- Task item: Give again, exactly and without pictures, the lines running from the line with "Casino | rating_count: 3 -> 1" to the end of the records below.

- Task data:
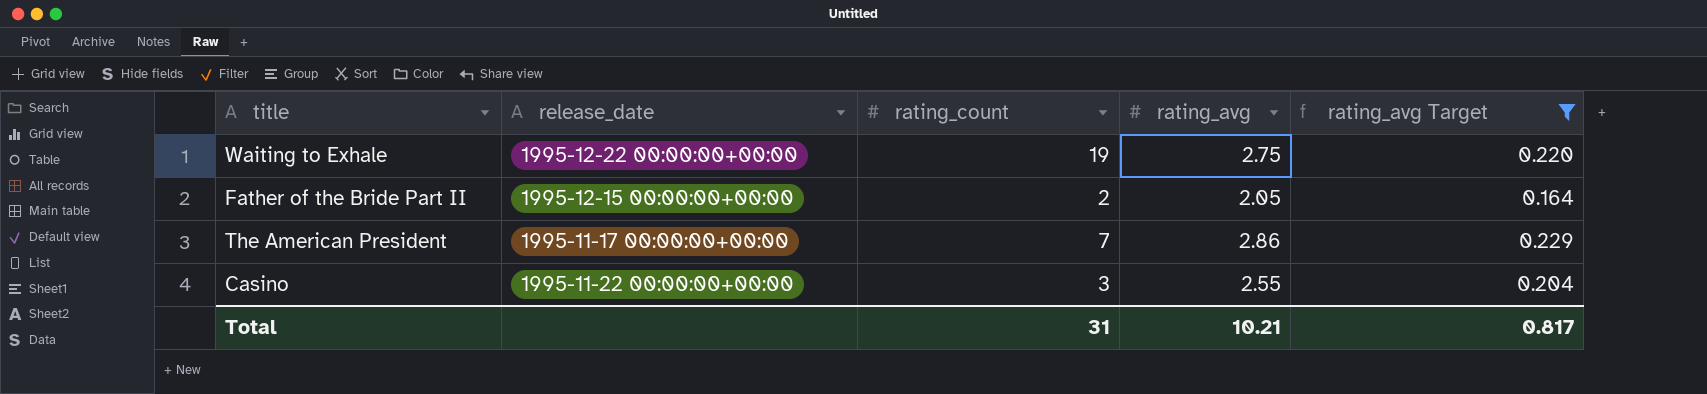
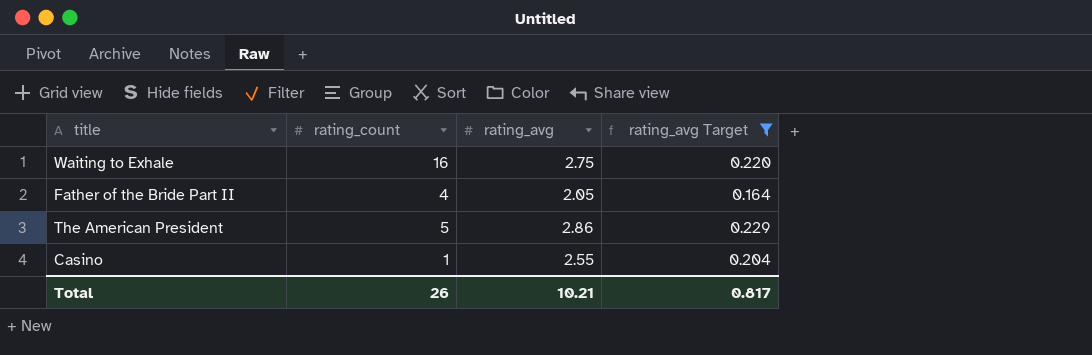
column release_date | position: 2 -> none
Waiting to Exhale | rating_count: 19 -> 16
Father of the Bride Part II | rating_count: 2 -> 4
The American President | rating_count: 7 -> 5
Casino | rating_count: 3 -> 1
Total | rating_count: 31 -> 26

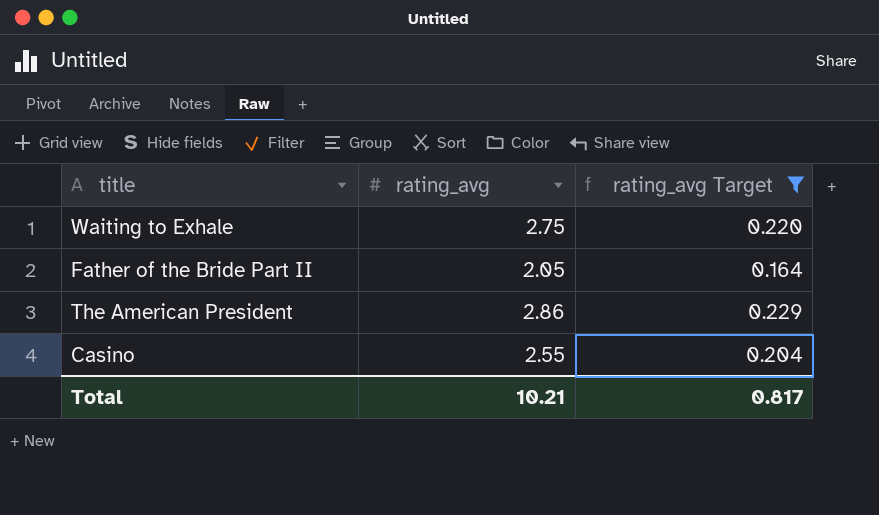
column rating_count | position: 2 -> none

- Response to this task:
Casino | rating_count: 3 -> 1
Total | rating_count: 31 -> 26

column rating_count | position: 2 -> none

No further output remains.